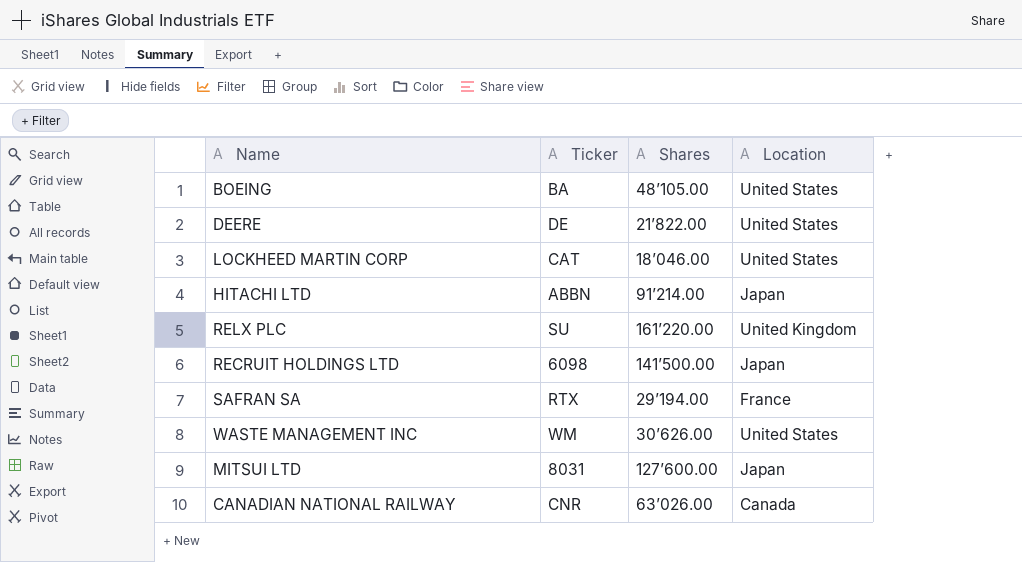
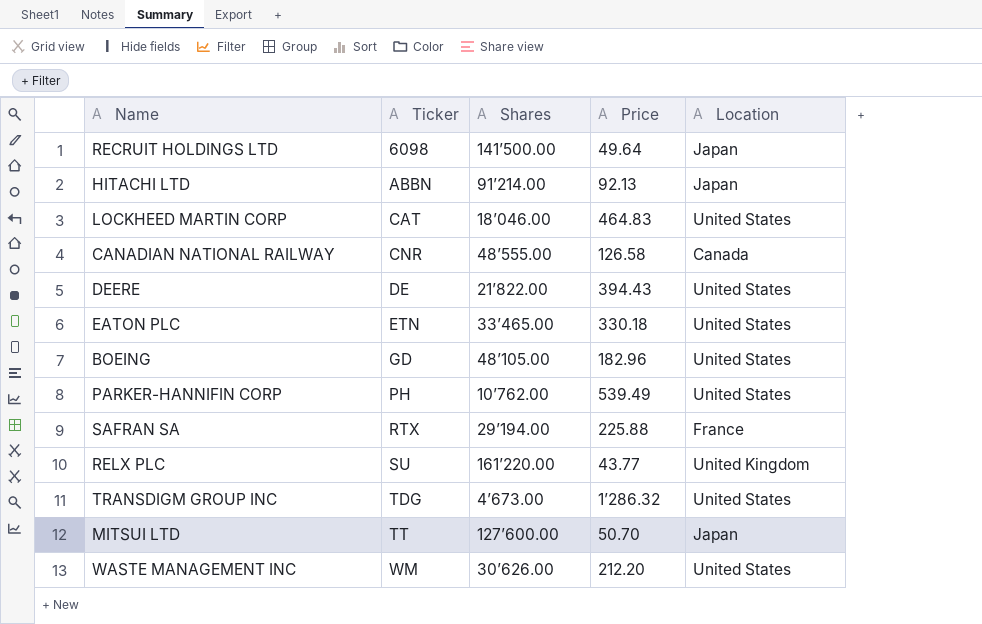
row order: none -> Ticker ascending
column Price | position: none -> 4
CANADIAN NATIONAL RAILWAY | Shares: 63’026.00 -> 48’555.00
row EATON PLC: none -> ETN | 33’465.00 | 330.18 | United States
BOEING | Ticker: BA -> GD
row PARKER-HANNIFIN CORP: none -> PH | 10’762.00 | 539.49 | United States
row TRANSDIGM GROUP INC: none -> TDG | 4’673.00 | 1’286.32 | United States
MITSUI LTD | Ticker: 8031 -> TT

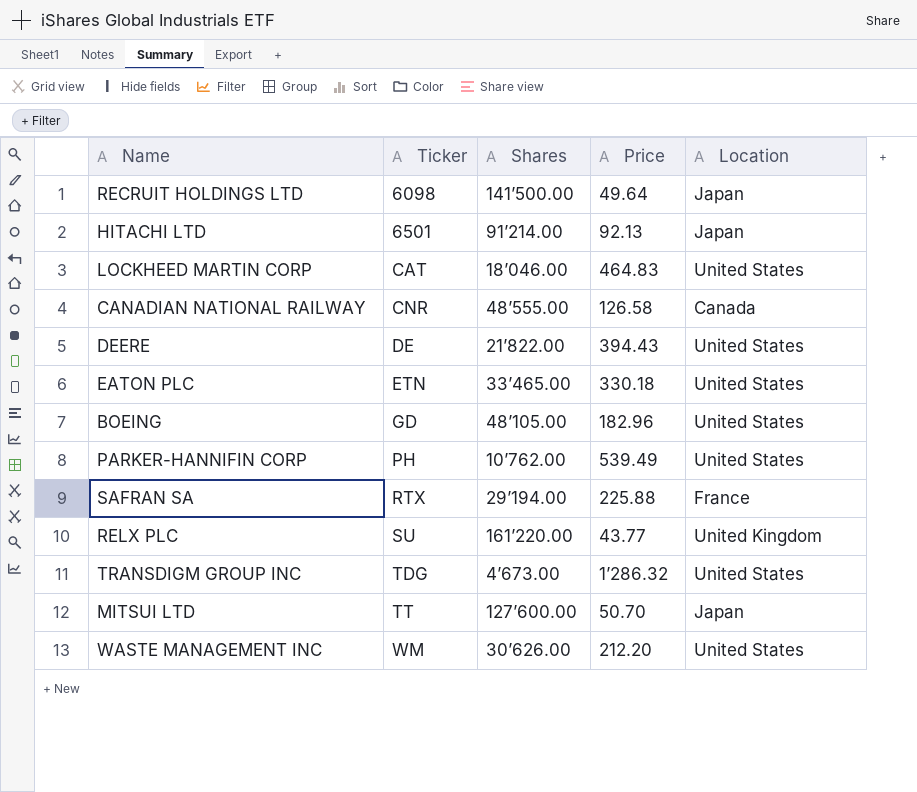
HITACHI LTD | Ticker: ABBN -> 6501

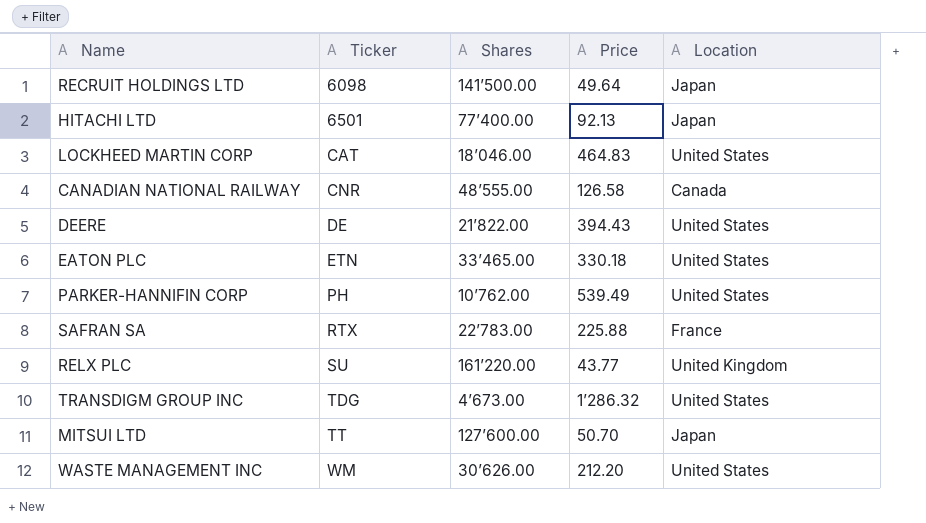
row BOEING: GD | 48’105.00 | 182.96 | United States -> none
HITACHI LTD | Shares: 91’214.00 -> 77’400.00
SAFRAN SA | Shares: 29’194.00 -> 22’783.00

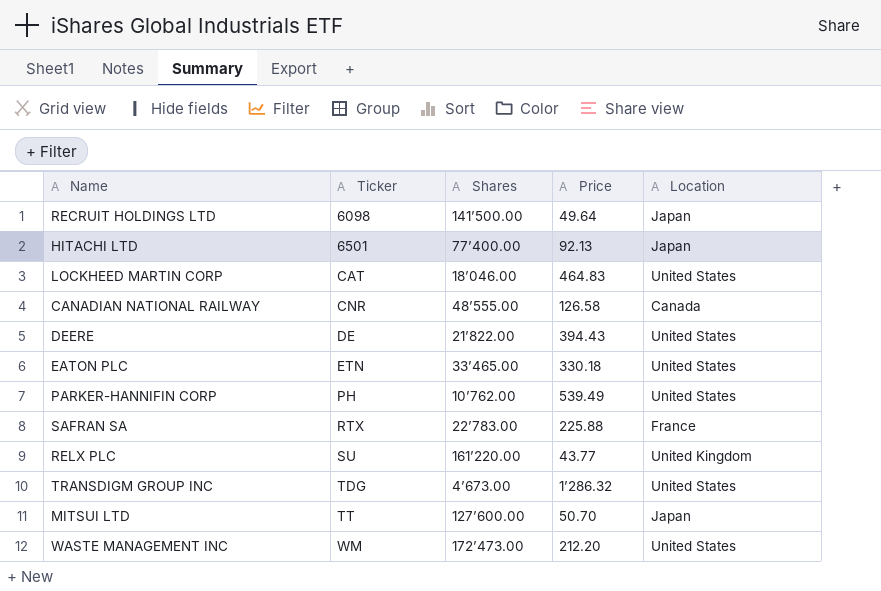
WASTE MANAGEMENT INC | Shares: 30’626.00 -> 172’473.00

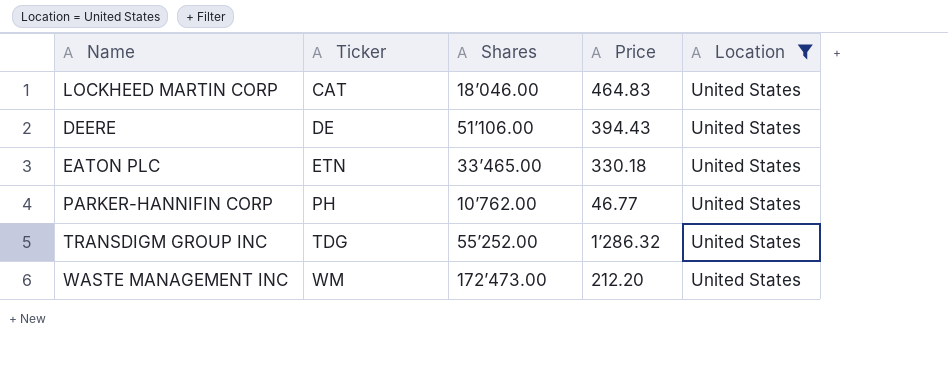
filter: none -> Location = United States
DEERE | Shares: 21’822.00 -> 51’106.00
PARKER-HANNIFIN CORP | Price: 539.49 -> 46.77
TRANSDIGM GROUP INC | Shares: 4’673.00 -> 55’252.00

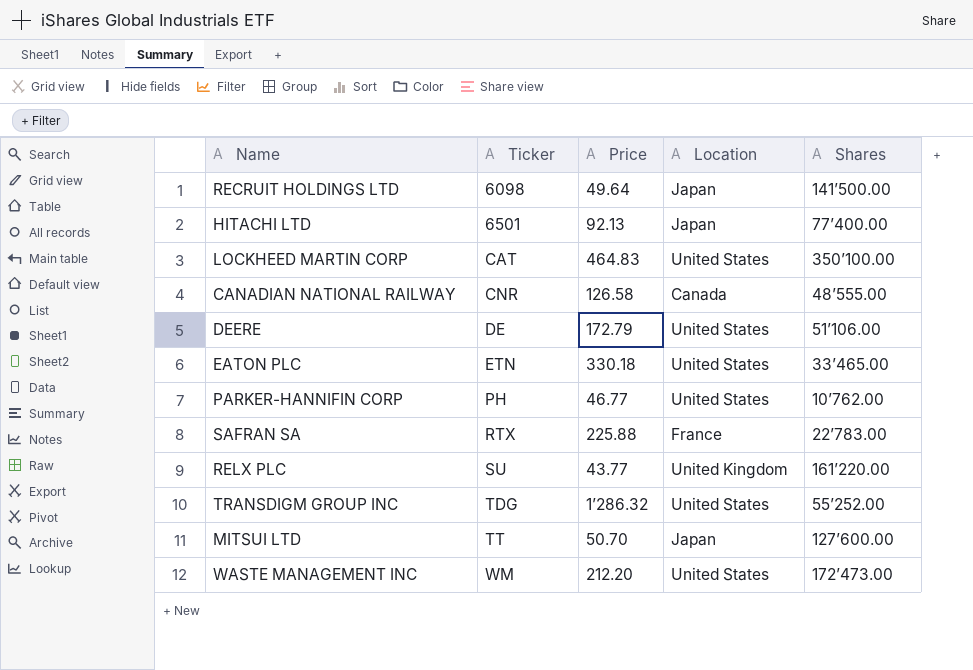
filter: Location = United States -> none
column Shares | position: 3 -> 5
LOCKHEED MARTIN CORP | Shares: 18’046.00 -> 350’100.00
DEERE | Price: 394.43 -> 172.79

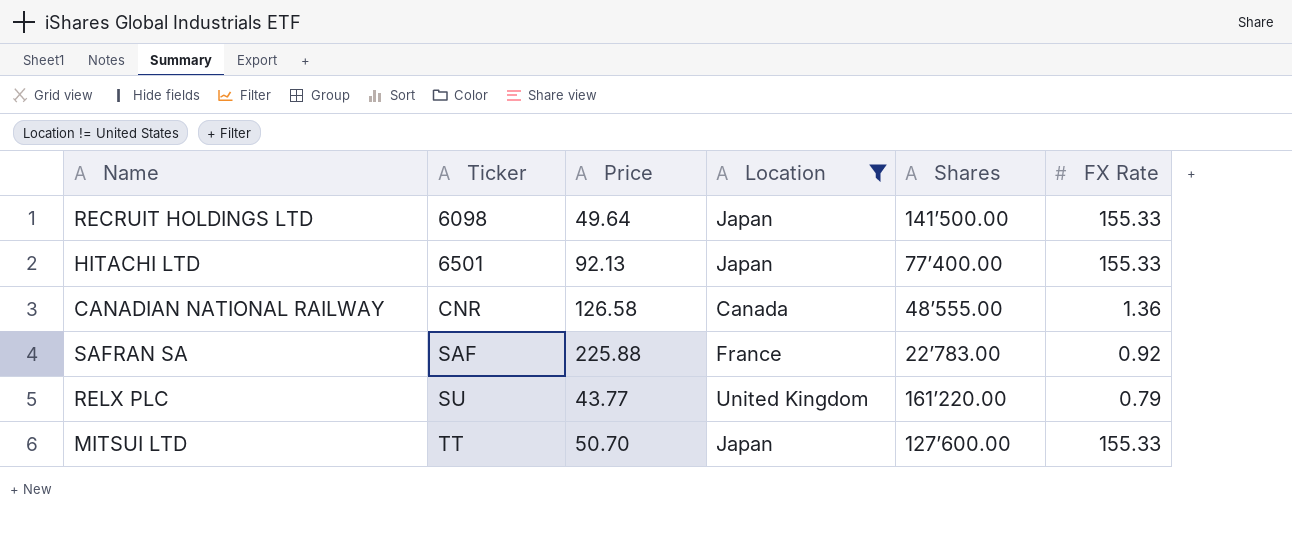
filter: none -> Location != United States
column FX Rate | position: none -> 6
SAFRAN SA | Ticker: RTX -> SAF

::::

Check the entries above line by line and return each one containing the word "Location".

ANSWER SECTION:
filter: none -> Location = United States
filter: Location = United States -> none
filter: none -> Location != United States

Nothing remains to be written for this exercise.